A new Private Member’s Bill has been put before the Oireachtas which could significantly enhance consumer protection and change the way in which insurance contracts are created and administered.

The Consumer Contracts Bill 2017 has its origins in a 2015 Law Reform Commission Report on Consumer Insurance Contracts. The Bill has passed second stage in the Dáil and will now proceed to Committee stage in the Oireachtas. Minister Eoghan Murphy indicated that while the government is “supportive of what the Bill is trying to achieve” that it is likely to submit substantive amendments at Committee Stage.

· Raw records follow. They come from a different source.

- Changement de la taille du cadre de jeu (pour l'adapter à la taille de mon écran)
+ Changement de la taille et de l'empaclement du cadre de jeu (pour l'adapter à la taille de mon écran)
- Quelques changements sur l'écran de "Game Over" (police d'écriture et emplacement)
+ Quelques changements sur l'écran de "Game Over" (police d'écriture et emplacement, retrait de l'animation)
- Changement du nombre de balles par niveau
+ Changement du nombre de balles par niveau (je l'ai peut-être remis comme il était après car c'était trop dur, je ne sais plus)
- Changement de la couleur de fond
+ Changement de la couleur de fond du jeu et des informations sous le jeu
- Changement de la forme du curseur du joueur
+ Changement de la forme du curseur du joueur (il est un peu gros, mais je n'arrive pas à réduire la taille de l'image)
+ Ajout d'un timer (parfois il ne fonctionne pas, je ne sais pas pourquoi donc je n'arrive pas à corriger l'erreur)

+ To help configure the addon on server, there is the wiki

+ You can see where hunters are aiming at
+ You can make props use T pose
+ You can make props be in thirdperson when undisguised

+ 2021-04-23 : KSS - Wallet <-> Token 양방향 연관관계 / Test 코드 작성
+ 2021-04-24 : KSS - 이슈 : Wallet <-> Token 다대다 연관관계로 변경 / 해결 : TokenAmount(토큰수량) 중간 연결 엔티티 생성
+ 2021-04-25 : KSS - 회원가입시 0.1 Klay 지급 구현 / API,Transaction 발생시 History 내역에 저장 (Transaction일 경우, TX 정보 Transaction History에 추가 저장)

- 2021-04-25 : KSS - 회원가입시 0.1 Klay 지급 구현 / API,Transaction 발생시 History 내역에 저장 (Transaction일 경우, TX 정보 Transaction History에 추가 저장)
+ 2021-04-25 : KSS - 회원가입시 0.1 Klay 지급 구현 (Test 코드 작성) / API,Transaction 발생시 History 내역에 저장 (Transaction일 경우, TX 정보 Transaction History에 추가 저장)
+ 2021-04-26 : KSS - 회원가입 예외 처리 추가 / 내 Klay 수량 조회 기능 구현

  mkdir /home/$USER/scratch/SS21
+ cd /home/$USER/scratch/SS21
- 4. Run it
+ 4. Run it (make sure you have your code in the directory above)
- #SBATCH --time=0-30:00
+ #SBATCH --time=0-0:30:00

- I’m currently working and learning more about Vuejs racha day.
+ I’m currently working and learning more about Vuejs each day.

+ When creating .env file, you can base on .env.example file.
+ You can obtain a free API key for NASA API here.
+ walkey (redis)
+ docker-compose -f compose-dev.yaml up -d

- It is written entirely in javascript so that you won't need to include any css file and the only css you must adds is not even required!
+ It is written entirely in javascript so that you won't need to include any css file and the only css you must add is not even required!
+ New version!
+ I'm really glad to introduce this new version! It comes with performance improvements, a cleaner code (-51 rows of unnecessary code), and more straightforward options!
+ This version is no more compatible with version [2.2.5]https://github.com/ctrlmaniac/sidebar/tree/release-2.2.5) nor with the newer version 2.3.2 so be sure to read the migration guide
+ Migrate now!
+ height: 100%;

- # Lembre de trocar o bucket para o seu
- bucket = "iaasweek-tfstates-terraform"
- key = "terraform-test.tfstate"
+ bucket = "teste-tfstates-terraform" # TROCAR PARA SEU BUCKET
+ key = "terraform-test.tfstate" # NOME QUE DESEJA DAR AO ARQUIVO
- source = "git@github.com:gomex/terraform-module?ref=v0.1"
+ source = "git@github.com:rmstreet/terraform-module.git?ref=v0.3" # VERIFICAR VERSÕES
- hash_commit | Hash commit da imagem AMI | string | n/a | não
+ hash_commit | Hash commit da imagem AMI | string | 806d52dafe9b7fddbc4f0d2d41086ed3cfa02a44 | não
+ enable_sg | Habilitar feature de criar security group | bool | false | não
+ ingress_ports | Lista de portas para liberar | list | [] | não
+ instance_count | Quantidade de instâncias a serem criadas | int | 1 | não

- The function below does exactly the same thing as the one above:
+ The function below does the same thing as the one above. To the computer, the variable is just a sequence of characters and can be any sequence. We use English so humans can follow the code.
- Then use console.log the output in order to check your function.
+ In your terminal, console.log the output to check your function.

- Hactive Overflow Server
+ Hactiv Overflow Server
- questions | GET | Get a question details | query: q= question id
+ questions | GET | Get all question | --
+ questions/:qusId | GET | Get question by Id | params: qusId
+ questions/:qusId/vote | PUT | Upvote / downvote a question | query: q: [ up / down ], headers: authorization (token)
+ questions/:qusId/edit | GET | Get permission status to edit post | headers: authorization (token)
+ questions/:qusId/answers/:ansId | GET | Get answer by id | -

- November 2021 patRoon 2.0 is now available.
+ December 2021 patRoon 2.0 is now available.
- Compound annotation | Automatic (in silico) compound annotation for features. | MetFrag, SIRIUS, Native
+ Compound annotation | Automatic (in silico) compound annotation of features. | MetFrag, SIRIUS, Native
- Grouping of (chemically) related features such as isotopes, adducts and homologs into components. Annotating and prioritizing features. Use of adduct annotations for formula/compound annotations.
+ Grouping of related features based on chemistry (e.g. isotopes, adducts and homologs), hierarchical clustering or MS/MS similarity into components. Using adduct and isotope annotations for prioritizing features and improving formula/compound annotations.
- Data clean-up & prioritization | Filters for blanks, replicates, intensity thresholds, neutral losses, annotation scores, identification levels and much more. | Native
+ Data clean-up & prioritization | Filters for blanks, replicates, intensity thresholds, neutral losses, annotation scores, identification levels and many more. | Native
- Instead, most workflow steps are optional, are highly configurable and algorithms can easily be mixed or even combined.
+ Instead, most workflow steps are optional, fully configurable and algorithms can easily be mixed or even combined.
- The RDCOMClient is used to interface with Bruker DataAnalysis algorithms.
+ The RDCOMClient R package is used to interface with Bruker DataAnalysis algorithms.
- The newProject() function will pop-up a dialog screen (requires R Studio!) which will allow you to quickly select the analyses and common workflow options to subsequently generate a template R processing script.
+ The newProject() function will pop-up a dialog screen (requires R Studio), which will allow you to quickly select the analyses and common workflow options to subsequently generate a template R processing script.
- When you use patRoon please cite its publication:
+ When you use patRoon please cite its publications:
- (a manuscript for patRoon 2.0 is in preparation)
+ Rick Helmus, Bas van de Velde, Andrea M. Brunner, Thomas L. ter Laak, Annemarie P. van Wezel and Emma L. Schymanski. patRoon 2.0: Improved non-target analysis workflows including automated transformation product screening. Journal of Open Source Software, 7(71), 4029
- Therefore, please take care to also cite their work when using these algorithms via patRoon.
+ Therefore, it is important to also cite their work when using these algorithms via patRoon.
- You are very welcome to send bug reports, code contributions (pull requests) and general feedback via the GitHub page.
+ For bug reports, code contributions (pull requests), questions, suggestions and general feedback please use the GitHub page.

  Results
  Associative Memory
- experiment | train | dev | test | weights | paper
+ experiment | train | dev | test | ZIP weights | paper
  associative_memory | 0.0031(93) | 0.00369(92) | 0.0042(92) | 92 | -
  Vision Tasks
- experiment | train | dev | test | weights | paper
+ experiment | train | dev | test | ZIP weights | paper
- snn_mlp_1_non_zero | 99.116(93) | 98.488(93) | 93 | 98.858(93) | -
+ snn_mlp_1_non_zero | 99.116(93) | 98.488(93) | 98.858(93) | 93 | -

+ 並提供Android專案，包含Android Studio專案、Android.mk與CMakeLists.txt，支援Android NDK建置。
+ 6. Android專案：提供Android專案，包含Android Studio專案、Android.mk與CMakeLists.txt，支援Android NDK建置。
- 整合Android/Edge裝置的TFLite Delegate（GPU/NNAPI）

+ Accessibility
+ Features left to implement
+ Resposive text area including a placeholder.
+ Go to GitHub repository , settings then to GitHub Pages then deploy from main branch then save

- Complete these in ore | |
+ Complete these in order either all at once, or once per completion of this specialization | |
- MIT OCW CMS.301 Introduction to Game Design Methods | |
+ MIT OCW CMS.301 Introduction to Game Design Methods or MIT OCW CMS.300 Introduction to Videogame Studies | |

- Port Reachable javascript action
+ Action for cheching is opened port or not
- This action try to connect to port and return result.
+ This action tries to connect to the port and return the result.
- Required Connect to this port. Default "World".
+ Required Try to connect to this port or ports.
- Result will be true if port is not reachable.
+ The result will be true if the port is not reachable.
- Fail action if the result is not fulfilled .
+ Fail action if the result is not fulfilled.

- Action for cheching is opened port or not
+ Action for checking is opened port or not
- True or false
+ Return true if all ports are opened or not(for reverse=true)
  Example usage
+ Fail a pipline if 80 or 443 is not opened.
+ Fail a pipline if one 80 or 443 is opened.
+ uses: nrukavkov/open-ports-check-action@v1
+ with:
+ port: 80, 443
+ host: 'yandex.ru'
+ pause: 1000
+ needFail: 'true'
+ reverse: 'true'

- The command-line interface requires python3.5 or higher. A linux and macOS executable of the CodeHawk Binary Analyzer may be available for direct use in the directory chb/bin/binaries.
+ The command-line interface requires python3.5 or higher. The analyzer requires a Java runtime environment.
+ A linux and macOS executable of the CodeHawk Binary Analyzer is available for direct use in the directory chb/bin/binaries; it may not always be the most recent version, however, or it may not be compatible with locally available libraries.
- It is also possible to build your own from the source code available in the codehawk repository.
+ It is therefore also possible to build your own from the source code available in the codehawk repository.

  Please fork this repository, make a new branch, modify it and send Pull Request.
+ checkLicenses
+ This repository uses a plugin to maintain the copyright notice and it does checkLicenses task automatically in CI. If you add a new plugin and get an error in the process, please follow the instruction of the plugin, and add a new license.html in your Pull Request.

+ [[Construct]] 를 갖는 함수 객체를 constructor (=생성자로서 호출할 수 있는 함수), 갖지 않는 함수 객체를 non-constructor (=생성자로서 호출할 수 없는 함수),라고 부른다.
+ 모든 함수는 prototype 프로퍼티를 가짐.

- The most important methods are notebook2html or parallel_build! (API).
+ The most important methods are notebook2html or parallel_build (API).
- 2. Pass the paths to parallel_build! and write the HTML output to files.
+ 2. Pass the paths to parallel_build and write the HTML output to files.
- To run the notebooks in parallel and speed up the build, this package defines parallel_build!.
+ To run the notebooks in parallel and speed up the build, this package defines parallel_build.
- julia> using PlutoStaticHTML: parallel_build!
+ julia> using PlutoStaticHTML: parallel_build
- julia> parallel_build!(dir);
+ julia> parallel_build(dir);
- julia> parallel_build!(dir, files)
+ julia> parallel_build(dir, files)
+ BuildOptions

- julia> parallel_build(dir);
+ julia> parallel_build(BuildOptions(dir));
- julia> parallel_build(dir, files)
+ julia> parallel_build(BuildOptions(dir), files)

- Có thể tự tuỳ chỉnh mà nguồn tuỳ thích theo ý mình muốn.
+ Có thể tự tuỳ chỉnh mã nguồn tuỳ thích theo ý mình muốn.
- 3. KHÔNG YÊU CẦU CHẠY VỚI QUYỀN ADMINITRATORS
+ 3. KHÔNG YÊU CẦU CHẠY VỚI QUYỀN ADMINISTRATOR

The Bill introduces a number of new protections for consumers, to include the following:-

1. Wider definition of consumer

A consumer has been defined as a natural person acting outside of their trade, business, craft or profession and specifically includes SME’s having an annual turnover of €3 million or less in the financial year.

2. Pre-contractual duties (onus shifts to the insurer)

The principle of uberrima fides (utmost good faith) will no longer apply. Instead, a consumer will only be required to provide responses to specific questions asked by an insurer. The consumer shall not be under any duty to volunteer any information over and above what is required by those questions.

Insurers also won’t be able to ask general questions, such as “is there anything in relation to your medical history that the insurer should be aware of?” Instead, they will have to ask specific questions which are relevant to the risk being insured.

The contra proferentem rule will still apply so that if there is any ambiguity or doubt about the meaning of a question, the interpretation most favourable to the consumer will prevail.

Importantly, an insurer may only use the remedies of repudiation or limiting liability if it establishes that non-disclosure of material information was actually an effective cause of the insurer entering into the contract of insurance and on the particular terms on which it did so.

3. Post-contractual duties – greater clarity regarding “material change”

Under the terms of the Bill, an insurer may refuse a claim where there is an “alteration of risk” but only where circumstances have changed so much that the insurer considers it a new risk which it had not agreed to cover. Such a clause will be void if there is only a modification of the risk insured.

Any clause which refers to a “material change” shall be interpreted as referring to changes that take the risk outside that which was within the reasonable contemplation of the contracting parties when the contract was concluded.

4. Remedies for misrepresentation

Where there is an innocent misrepresentation by the consumer, the insurer shall be required to pay the claim and shall not be entitled to avoid the contract.

Where there is a negligent misrepresentation (reckless or deliberate) by the consumer, the insurer shall reflect on what it would have done had it been aware of the full facts and shall be required to act accordingly.

If the consumer engages in fraudulent misrepresentation, the insurer shall be entitled to avoid the contract of insurance.

5. Duties of a consumer and insurer at renewal

On renewal, there will be no duty of disclosure on a consumer to provide the insurer with any additional information, whether concerning matters that have changed or otherwise, unless the insurer;

  • Asks the consumer a specific question in writing regarding the matter; or
  • Requests in writing that the consumer update information previously provided concerning that matter, which the insurer shall specifically describe and shall provide to the consumer a written copy of the information previously disclosed.

The consumer shall be under a duty to respond honestly and with reasonable care. It shall be presumed that the information previously provided has not altered unless specified.

6. Fraudulent claims

Where a claim made by a consumer contains information that is false or misleading in any material respect and which the consumer either knows to be false or misleading or consciously disregards whether it is false or misleading, the insurer shall be entitled to refuse to pay the claim and shall be entitled to terminate the contract.

However, an insurer shall not be entitled to claim the costs of investigating a fraudulent claim against the consumer.

7. Conclusion

This Bill echoes many of the changes made in the UK in their Consumer Insurance (Disclosures & Representations) Act 2012 and the Insurance Act 2015. Reforms in the UK have not led to a significant rise in claims against insurers or coverage based disputes in that jurisdiction.

It strikes us that the Insurance industry in this jurisdiction could take one of two broad approaches to this Bill. It could seek to dilute the main changes or in the alternative, it could embrace the proposed changes to enhance consumer confidence in the sector.